Michlig also noted that one of the core missions of the credit union industry is to enhance the economic standing and financial literacy of its members. He cited several examples of such programs in New Jersey.
“Our financial reality fairs program brings financial literacy into schools to help New Jersey students learn personal finance,” he wrote. “We are also a key supporter of the New Jersey Coalition for Financial Education's programs to enhance financial literacy across the state. And, through our Banking You Can Trust social media efforts, we continually share tips on financial wellness.”
With a focus on cooperative principles, credit unions also serve low-income consumers who are often neglected by traditional financial institutions or targeted by predatory lenders--a philosophy that was best exemplified during the recent financial crisis, Michlig wrote.
“Credit unions have grown in assets and memberships not because of any tax advantage, but because they deliver services their members want at a low, reasonable cost,” Michlig wrote. “Moreover, as a benefit to consumers, they act as a check on other institutions’ rates and fees and help the economy grow.”

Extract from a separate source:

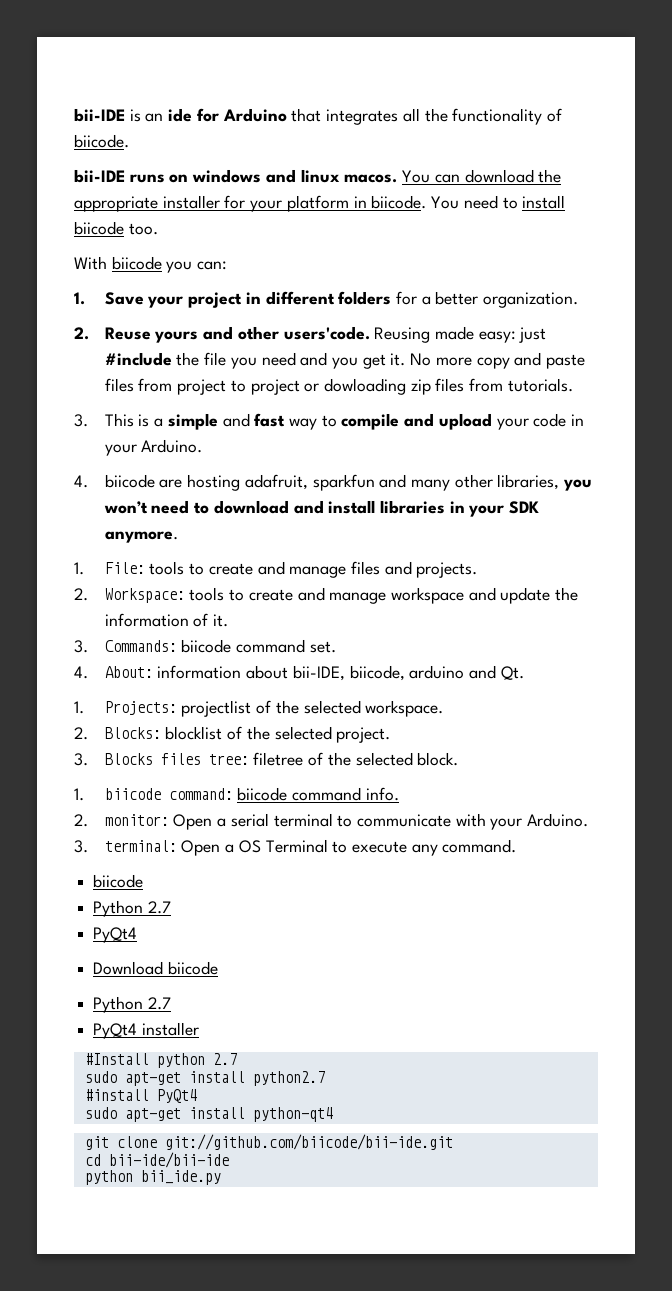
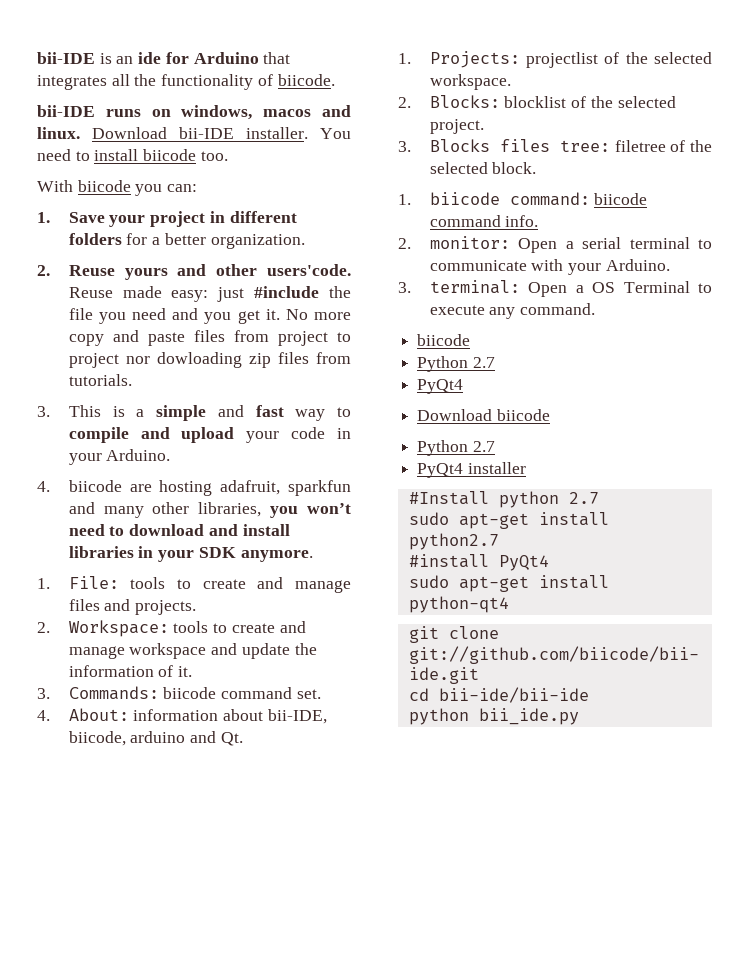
[192,169,562,183] [74,195,427,212] windows and linux macos. You can download the appropriate installer for your platform in biicode. -> [181,105,352,120] [37,127,308,139] windows, macos and linux. Download bii-IDE installer.
[374,327,431,343] Reusing -> [68,287,113,298] Reuse
[304,383,320,392] or -> [125,356,150,364] nor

Credit unions do pay taxes, Michlig added. “Credit unions pay payroll and property taxes, state charter credit unions pay unrelated business income taxes and here in the Garden State, state charter credit unions pay sales and use taxes,” he wrote. "Credit unions are exempt from Federal corporate income tax because of their structure and mission: member-owned, not-for- profit financial cooperatives that promote thrift and provide members access to credit.”
Credit union member-owners also pay personal income taxes on interest and dividend income they receive on their credit union accounts, Michlig noted. “In fact, when it comes to Federal taxes, credit unions and their members are taxed in a manner that is substantially similar to the preferential tax treatment enjoyed by one-third of all U.S. banks, those with the federal government’s Subchapter S status, which pay no Federal corporate income tax.”